Records supplied –
────────────────

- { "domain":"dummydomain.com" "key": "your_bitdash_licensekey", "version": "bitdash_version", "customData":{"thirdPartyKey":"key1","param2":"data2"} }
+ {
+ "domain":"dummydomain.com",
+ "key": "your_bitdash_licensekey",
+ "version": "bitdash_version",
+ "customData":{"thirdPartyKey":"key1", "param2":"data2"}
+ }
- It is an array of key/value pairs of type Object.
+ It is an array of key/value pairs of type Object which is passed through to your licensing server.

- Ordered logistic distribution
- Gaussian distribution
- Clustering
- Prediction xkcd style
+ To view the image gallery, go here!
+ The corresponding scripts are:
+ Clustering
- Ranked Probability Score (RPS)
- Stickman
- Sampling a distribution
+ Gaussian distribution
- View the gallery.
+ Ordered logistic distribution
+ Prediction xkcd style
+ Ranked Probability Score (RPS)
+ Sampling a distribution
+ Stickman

────────────────

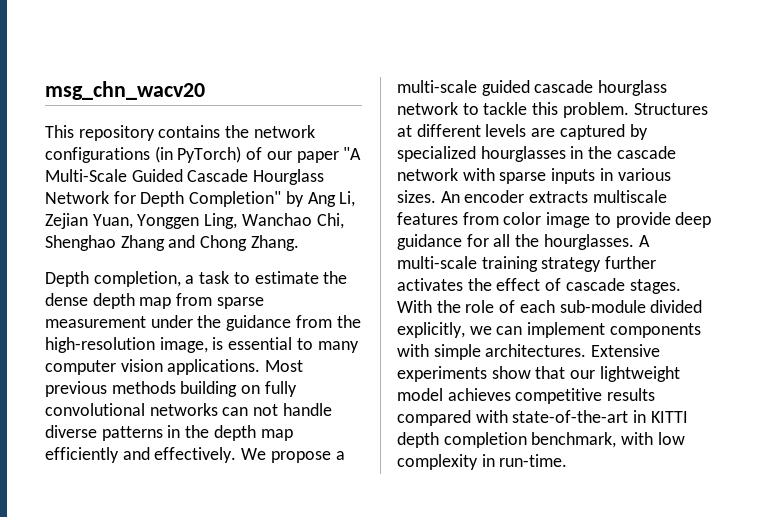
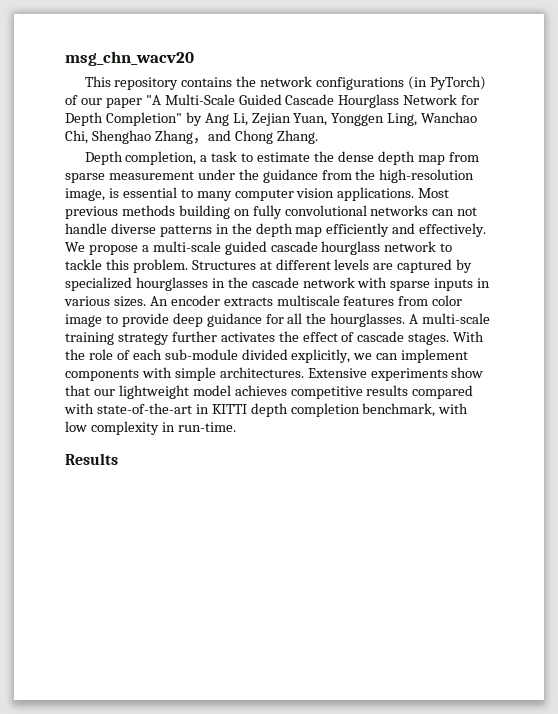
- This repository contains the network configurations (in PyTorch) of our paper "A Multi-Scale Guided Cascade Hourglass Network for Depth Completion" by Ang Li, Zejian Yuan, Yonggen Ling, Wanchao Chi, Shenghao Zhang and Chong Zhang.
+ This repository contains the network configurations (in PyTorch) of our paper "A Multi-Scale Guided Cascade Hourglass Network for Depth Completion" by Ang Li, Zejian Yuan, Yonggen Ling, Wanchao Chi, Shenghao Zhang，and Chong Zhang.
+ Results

────────────────

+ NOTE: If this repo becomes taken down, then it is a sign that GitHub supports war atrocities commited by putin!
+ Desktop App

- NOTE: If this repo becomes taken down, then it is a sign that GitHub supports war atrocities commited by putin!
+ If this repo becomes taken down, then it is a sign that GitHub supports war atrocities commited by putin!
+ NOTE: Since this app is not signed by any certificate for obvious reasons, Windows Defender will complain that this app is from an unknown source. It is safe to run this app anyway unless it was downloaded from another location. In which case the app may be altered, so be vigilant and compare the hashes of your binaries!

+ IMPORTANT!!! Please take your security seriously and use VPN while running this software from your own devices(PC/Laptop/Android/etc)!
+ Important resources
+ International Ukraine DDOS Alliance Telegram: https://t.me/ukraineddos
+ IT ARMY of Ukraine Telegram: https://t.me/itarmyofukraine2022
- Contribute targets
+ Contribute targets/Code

────────────────

What is required – Before answering, check every line of the records for the string "Contribute", then state how many lines have it, with the number only.

Exercise response – 2